Aumento dei rischi col sisma

Ancora di grande attualità è il fatto che il sisma di magnitudo 7.9 del 25 aprile scorso abbia causato più di 8000 vittime. Oggi, le priorità girano attorno alla ricostruzione del Paese e alla garanzia di un minimo di sicurezza sanitaria. Le ONG sul luogo devono dunque occuparsi di mettere in sicurezza le donne. Se in tempi normali, il lavoro delle organizzazioni non governative è in parte dedito alla lotta contro le discriminazioni di genere, oggi le loro energie sono rivolte verso la diminuzione dei rischi causati dal sisma.

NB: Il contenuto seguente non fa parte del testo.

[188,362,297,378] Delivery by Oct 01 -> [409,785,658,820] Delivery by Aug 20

Le reti di traffico d’organi e di prostituzione si sono infittite in seguito al sisma. La catastrofe accentua dunque la precarietà, l’insicurezza, l’isolamento delle donne e delle ragazze, che, prive di tetto, di entrate e di futuro, costituiscono dei facili bersagli. Secondo Stéphanie Selle, direttrice dell’ONG francese Planète Enfants, le donne vendute o rapite per alimentare il traffico sono tra le 10000 e le 15000. Une situazione d’insicurezza che preoccupa le autorità. Consapevole dei in che corre, lo stato si impegna a proteggere le popolazioni vulnerabili. Agenzie di sicurezza e polizia sono allora dispiegate alle frontiere per evitare i traffici e i rapimenti.

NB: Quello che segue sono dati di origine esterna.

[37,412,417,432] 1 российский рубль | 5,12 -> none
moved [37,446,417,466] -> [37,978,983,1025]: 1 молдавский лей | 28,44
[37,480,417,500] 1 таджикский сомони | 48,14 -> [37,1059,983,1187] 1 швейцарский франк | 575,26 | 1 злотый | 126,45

Questo aiuto è benvoluto dalla società civile, che lavora anche per migliorare le condizioni di vita delle donne fornendo cure mediche, assistenza e derrate alimentari. Le ONG, tuttavia, faticano a raggiungere le regioni di montagna e quelle vicine all’epicentro del sisma, zone principalmente popolate da donne e bambini. La popolazione si trova dunque priva di ogni tipo di aiuto esterno.